## The problem
Find every line containing the string "class" in the data below, and report how many there are, with no other words.

## Task input
───
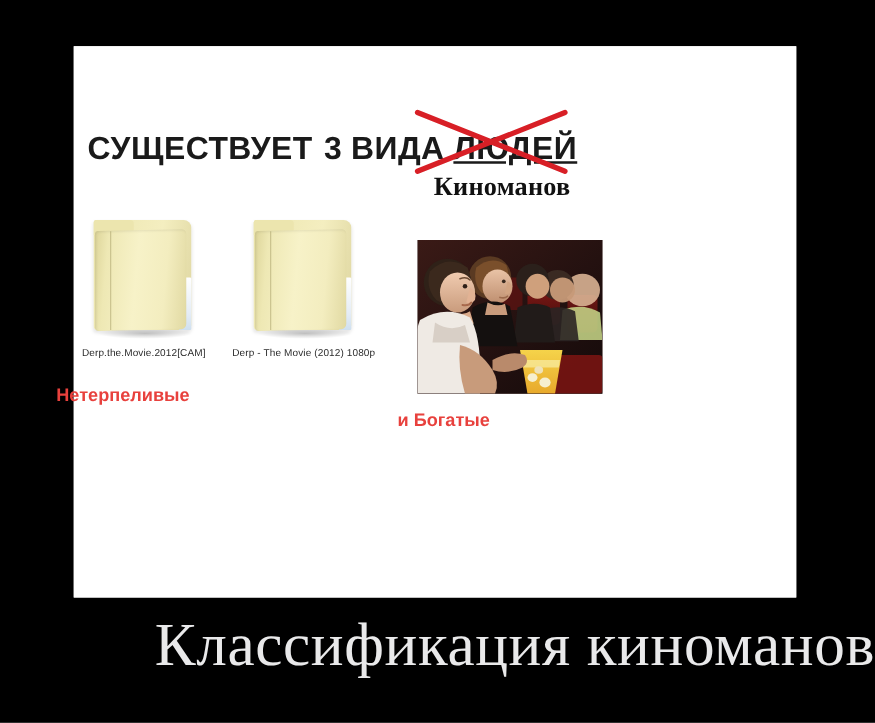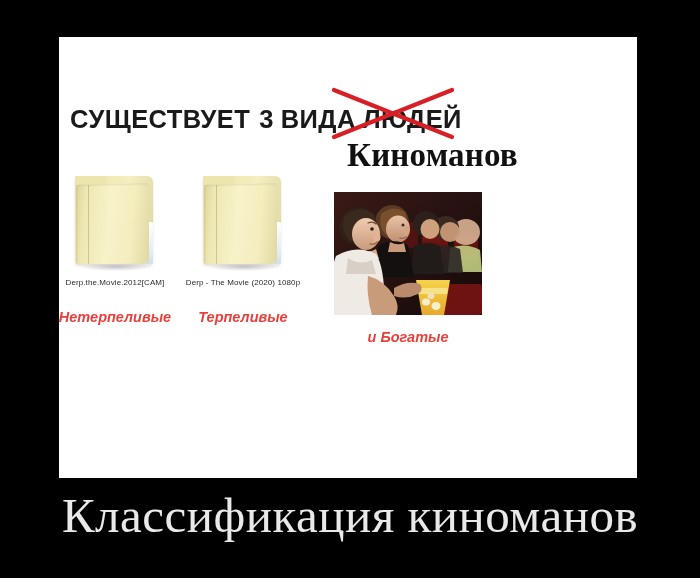--- a/index.html
+++ b/index.html
@@ -53,6 +53,7 @@
   #crossed-word {
     position: relative;
     display: inline-block;
+    text-decoration: underline;
   }
 
   

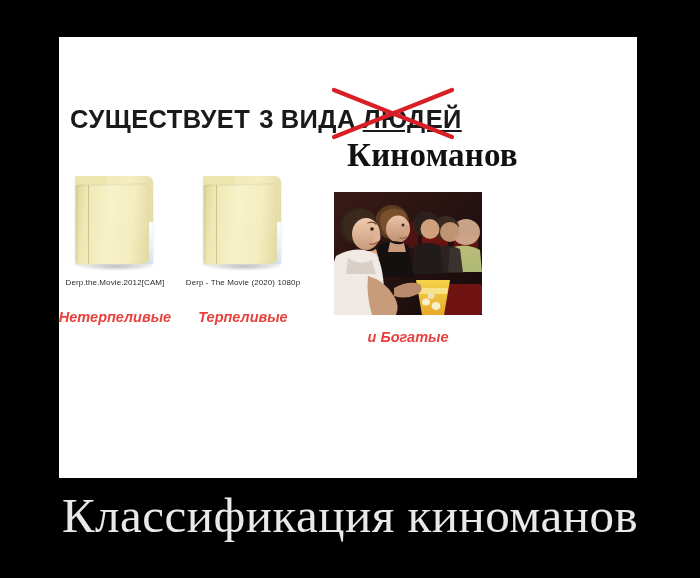--- a/index.html
+++ b/index.html
@@ -72,7 +72,7 @@
     left: 347px;
     top: 137px;
     font-family: "Liberation Serif", serif;
-    font-size: 33px;
+    font-size: 21px;
     font-weight: 700;
     color: #111111;
     white-space: nowrap;

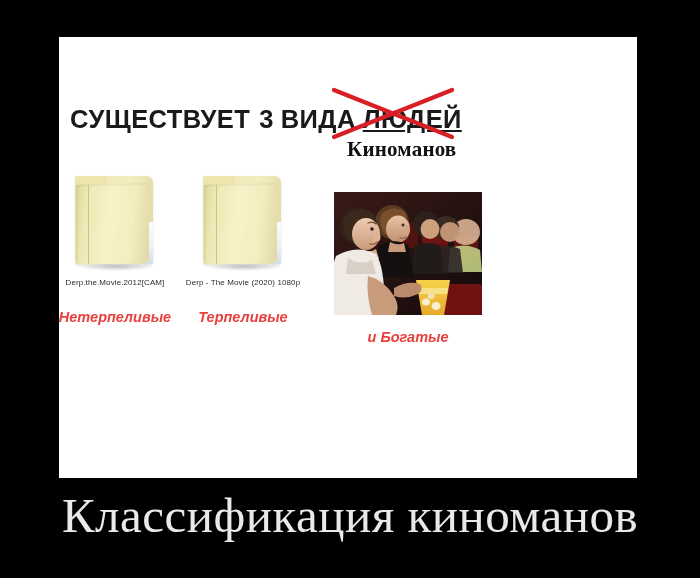--- a/index.html
+++ b/index.html
@@ -239,7 +239,7 @@
         <div class="shadow"></div>
       </div>
     </div>
-    <div class="filename">Derp - The Movie (2020) 1080p</div>
+    <div class="filename">Derp - The Movie (2012) 1080p</div>
     <div class="category">Терпеливые</div>
   </div>
 

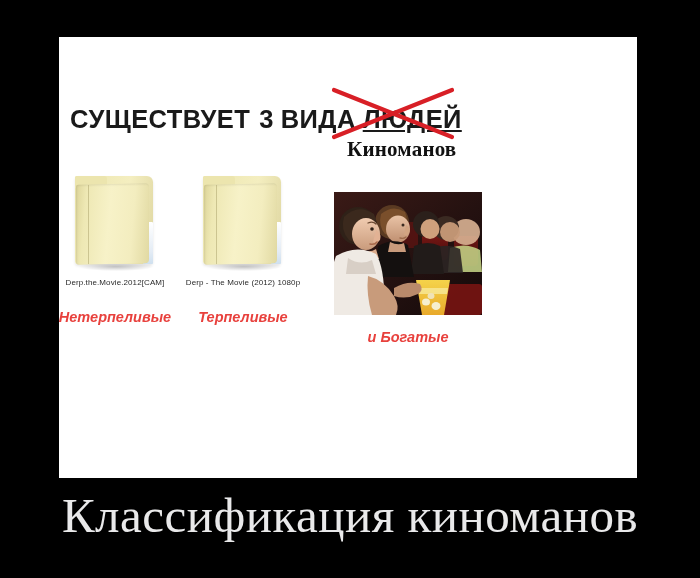--- a/index.html
+++ b/index.html
@@ -157,12 +157,11 @@
   }
   .category {
     margin-top: 22px;
-    text-align: center;
+    text-align: left;
     font-size: 14.5px;
     font-weight: 700;
     color: #e8413d;
     white-space: nowrap;
-    font-style: italic;
   }
   #item-3 .category { margin-top: 14px; color: #e8413d; }
 

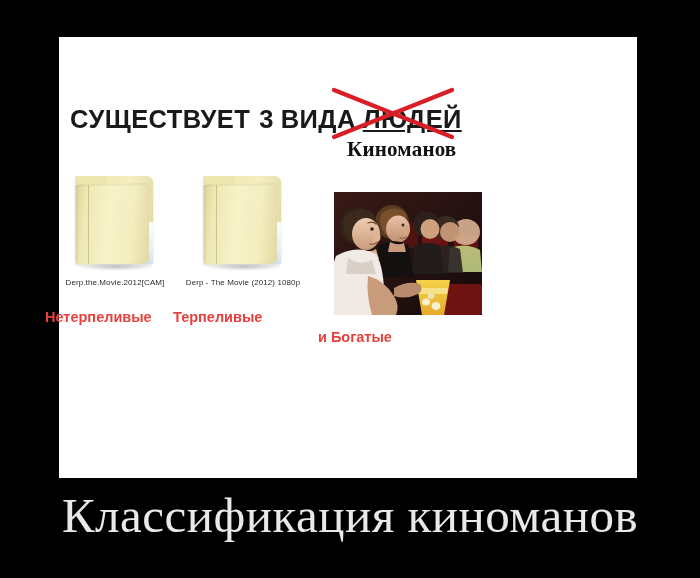--- a/index.html
+++ b/index.html
@@ -239,7 +239,6 @@
       </div>
     </div>
     <div class="filename">Derp - The Movie (2012) 1080p</div>
-    <div class="category">Терпеливые</div>
   </div>
 
   <div class="item" id="item-3">

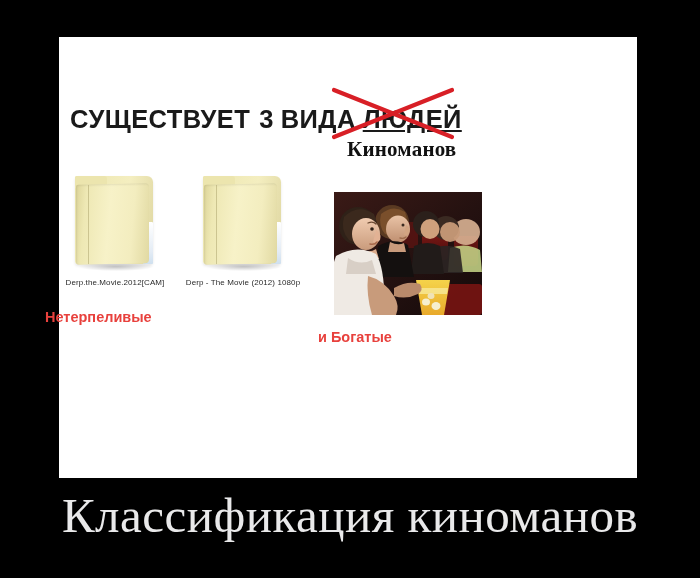--- a/index.html
+++ b/index.html
@@ -182,7 +182,7 @@
     left: 0;
     top: 487px;
     width: 700px;
-    text-align: center;
+    text-align: right;
     font-family: "Liberation Serif", serif;
     font-size: 49px;
     color: #e9e9ea;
───
## Result
7